■ What to produce:
List the lines of this listing that hold the word "center".

<<<<

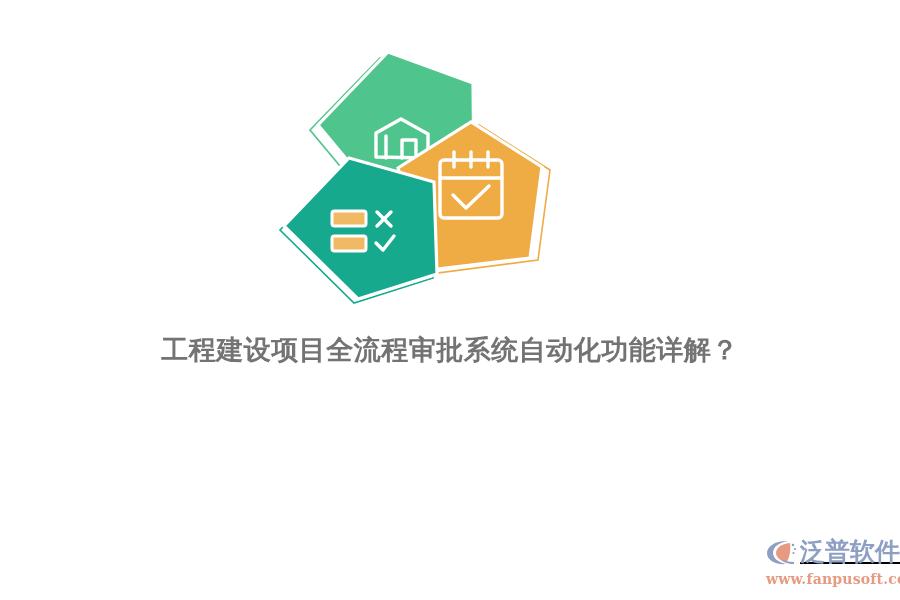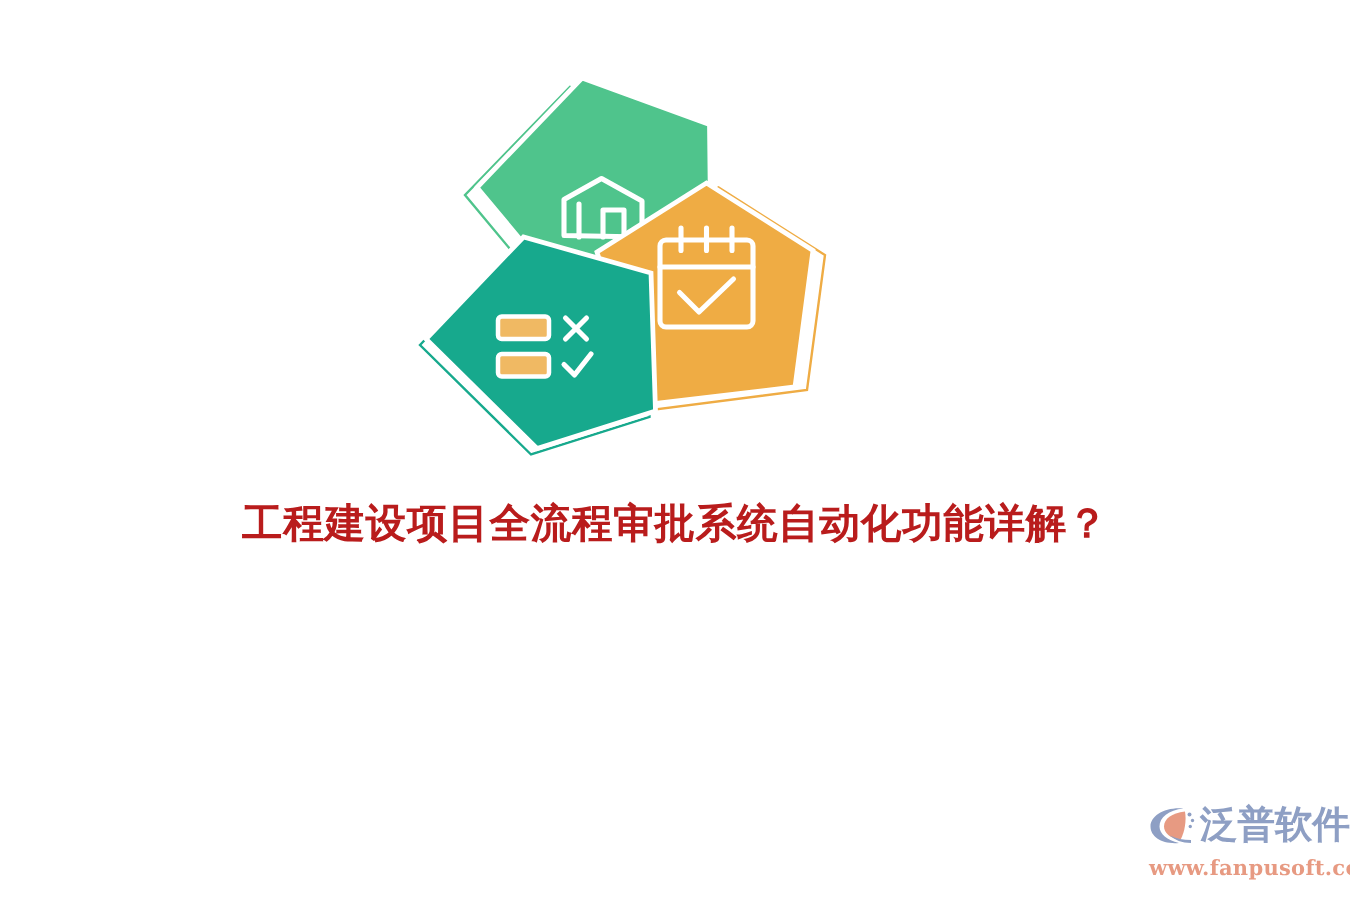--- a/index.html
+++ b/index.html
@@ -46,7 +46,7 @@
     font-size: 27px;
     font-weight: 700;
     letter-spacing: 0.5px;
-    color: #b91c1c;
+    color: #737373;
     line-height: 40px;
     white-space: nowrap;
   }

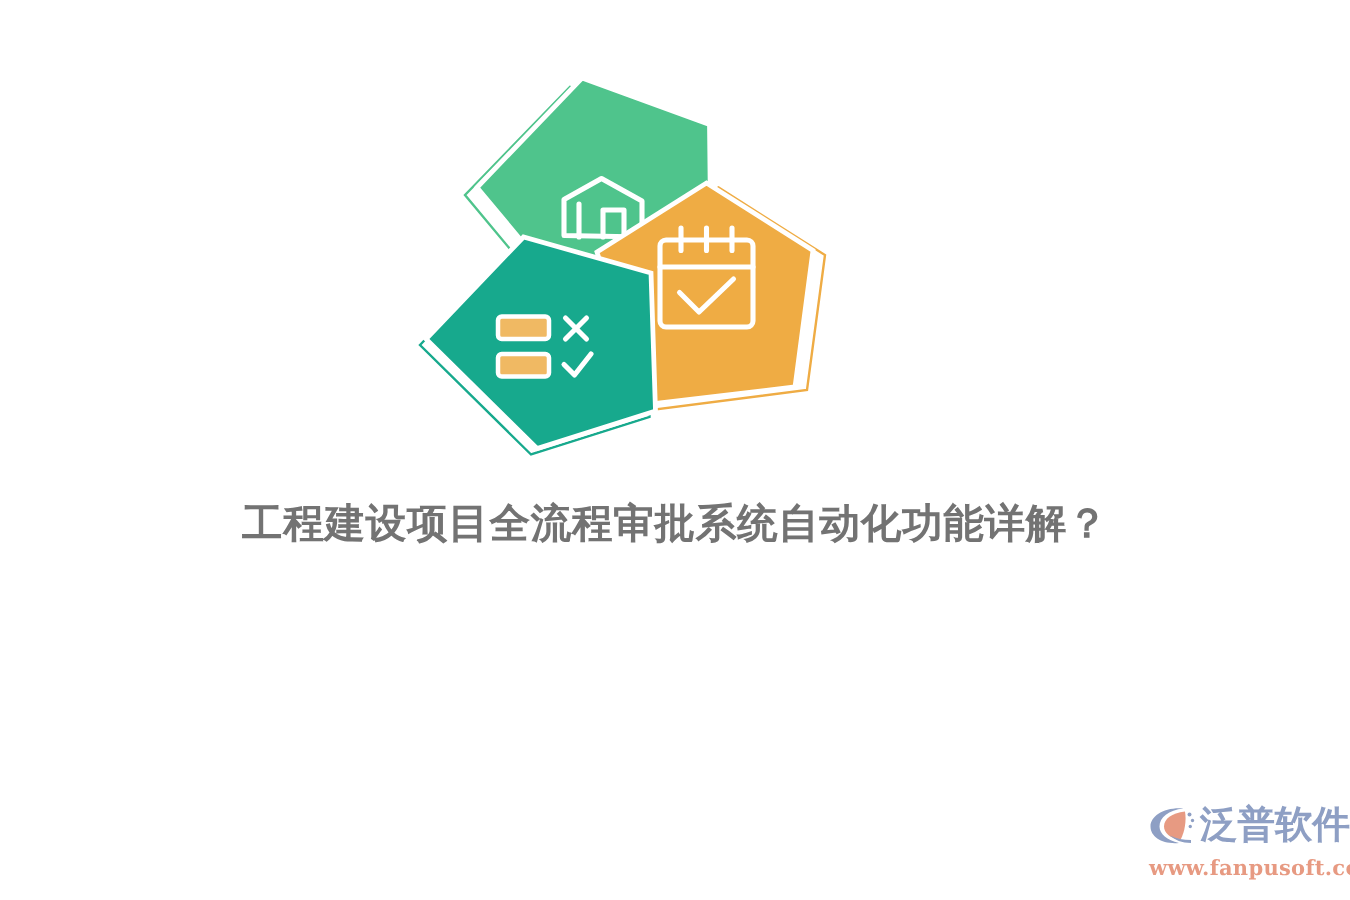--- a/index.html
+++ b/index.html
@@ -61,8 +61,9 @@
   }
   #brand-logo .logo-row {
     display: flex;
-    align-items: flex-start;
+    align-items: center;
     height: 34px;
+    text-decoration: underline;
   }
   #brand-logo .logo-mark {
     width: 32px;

>>>>
<<<<

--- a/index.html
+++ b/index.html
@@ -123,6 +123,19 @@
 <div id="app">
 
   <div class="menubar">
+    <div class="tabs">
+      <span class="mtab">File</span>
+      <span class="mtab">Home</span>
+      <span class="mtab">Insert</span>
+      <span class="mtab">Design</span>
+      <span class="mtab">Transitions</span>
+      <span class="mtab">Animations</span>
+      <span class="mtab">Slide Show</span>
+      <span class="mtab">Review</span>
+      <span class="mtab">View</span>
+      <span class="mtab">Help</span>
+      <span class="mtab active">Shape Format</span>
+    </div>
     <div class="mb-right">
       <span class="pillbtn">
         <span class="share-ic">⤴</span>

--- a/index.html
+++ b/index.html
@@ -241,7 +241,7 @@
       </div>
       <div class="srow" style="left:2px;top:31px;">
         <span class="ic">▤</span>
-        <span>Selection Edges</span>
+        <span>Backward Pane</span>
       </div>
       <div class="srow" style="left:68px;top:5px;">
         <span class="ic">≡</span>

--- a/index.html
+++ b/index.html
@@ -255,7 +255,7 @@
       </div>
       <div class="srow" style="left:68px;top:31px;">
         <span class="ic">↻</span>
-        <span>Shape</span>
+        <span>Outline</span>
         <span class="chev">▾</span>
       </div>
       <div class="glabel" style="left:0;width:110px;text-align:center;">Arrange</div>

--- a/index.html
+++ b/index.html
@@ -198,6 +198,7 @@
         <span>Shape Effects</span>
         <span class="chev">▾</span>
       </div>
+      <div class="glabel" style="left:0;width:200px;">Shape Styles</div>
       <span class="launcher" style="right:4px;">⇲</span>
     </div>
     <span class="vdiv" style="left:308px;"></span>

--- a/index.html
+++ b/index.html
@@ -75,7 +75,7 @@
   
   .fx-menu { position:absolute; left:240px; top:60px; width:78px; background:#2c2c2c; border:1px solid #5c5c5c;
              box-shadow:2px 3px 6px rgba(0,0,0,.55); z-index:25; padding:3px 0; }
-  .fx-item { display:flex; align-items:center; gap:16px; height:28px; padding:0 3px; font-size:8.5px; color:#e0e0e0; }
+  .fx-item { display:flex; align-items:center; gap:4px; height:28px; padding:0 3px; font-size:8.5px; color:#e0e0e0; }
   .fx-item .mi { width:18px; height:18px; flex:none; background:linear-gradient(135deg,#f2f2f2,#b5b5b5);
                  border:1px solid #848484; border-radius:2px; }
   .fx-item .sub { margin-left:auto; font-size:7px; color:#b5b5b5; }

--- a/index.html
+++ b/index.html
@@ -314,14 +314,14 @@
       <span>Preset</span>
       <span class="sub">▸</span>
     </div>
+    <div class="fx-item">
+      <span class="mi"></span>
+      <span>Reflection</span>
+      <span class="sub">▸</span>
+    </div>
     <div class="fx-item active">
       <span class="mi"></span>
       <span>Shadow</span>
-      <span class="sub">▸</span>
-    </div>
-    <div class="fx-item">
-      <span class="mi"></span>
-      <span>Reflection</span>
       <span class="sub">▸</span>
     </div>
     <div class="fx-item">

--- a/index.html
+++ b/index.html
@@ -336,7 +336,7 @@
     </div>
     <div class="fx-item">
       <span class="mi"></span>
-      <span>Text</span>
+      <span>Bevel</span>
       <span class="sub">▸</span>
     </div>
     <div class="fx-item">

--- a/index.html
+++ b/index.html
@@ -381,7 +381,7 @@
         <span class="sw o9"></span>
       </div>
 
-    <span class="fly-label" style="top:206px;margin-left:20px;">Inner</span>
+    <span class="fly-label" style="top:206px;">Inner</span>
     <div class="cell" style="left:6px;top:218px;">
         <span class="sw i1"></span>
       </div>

>>>>

■ Solved exercise:
+    align-items: center;
       <div class="glabel" style="left:0;width:110px;text-align:center;">Arrange</div>
-  .fx-item { display:flex; align-items:center; gap:16px; height:28px; padding:0 3px; font-size:8.5px; color:#e0e0e0; }
+  .fx-item { display:flex; align-items:center; gap:4px; height:28px; padding:0 3px; font-size:8.5px; color:#e0e0e0; }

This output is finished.